Asking the Founders to speak out of context on modern issues is not the best practice, and perhaps politicians aren’t the best judges. This is certainly why many academics have made headlines for their public support of impeachment, since their actions are bolstered by greater intellectual authority. Illustrative of this point, Representative Jerry Nadler (D–New York) even introduced a letter signed by over seven hundred historians and scholars as evidence for impeachment. Since expanded to include fifteen hundred signers, the letter demanded Trump’s impeachment in accordance with historians’ professional understanding of the Founders. Organized by the Princeton University history professor Sean Wilentz, these signers also decried Trump’s alleged misdeeds as fitting Hamilton’s definition of “the misconduct of public men” and “the abuse or violation of some public trust.”

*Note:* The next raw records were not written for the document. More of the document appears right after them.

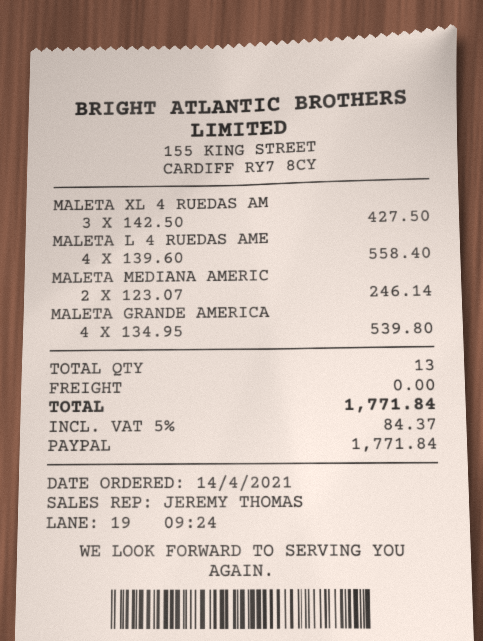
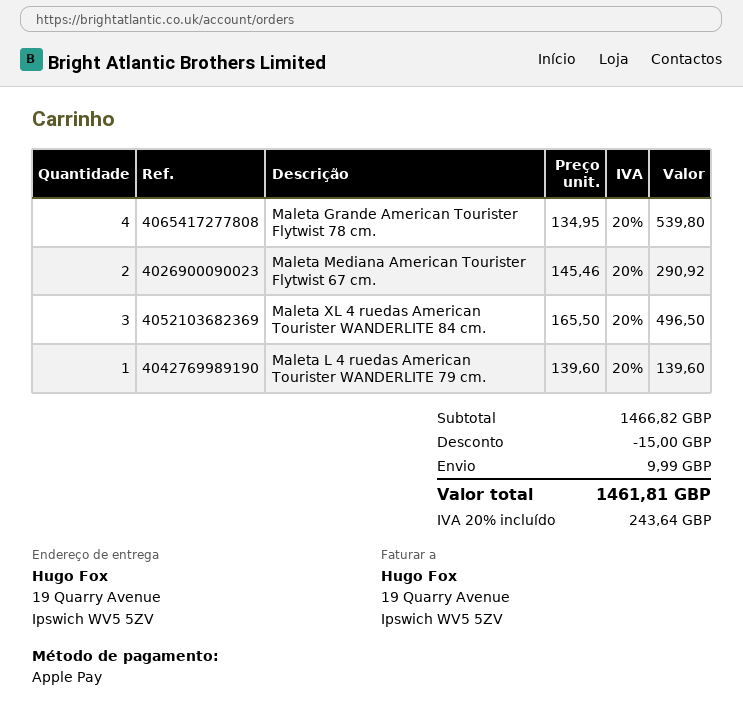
payment method: PayPal -> Apple Pay
MALETA XL 4 RUEDAS AM: 3 x 142.50 = 427.50 -> 3 x 165.50 = 496.50
MALETA L 4 RUEDAS AME: 4 x 139.60 = 558.40 -> 1 x 139.60 = 139.60
MALETA MEDIANA AMERIC: 2 x 123.07 = 246.14 -> 2 x 145.46 = 290.92
discount: none -> 15.00
shipping: 0.00 -> 9.99
tax: 5% = 84.37 -> 20% = 243.64
total: 1771.84 -> 1461.81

Yet, almost concurrently, Wilentz also organized a second letter to combat what he saw as the “significant factual errors” of the Times’s 1619 Project which, “driven by ideology,” asserted that the Founders declared independence not for liberty but “in order to ensure slavery would continue.” It garnered only five signatures and a fury from many of the same historians who endorsed his anti-Trump declaration. Both letters seek to illustrate the centrality of the Founders, their ideas, and the impact of the American Revolution, “pivotal to any account of our history.” The discrepancy (combined with a number of public anti-Founders comments, especially on Twitter) illustrates that, for many academics at least, engagement with the Founders is a burden.
In a recent Washington Post op-ed, the historian Karin Wulf correctly invited all Americans to “read for themselves how the delegates debated and voted on every clause pertaining to impeachment” and ignore the “commentator[s]” who “are raising these points daily.” In order to understand the Founders and the Constitution, you need context. You can’t simply grab a line and repeat it to advance your cause. Whether you are an originalist or support a “living” Constitution, you need to know what the Founders meant to understand and properly use it.
Historians, politicians, and all citizens need more study of the Founders to better inform themselves about the benefits and duties of citizenship. Criticism of the Founders is fair, valid, and healthy for our republic and our history. A failure to engage with their thinking is not. It’s time to stop the tide of dismissal of the Founders as outdated “dead white men.” If these past few weeks have shown anything, it is that how we interpret them has a tangible impact. The Founders established the underpinnings of this nation, and if you invoke the Constitution, you are also invoking the Founders. In attempting to use our systems of government, you are inherently referencing the nation’s origins. The wisdom of the Founders is not that they gave us all of the answers, but rather that they anticipated all of the problems.
Regardless of what you think of George Washington or James Madison or Nancy Pelosi or Donald Trump, one fact is consistent: the Founders’ ideas matter, whether you like it or not.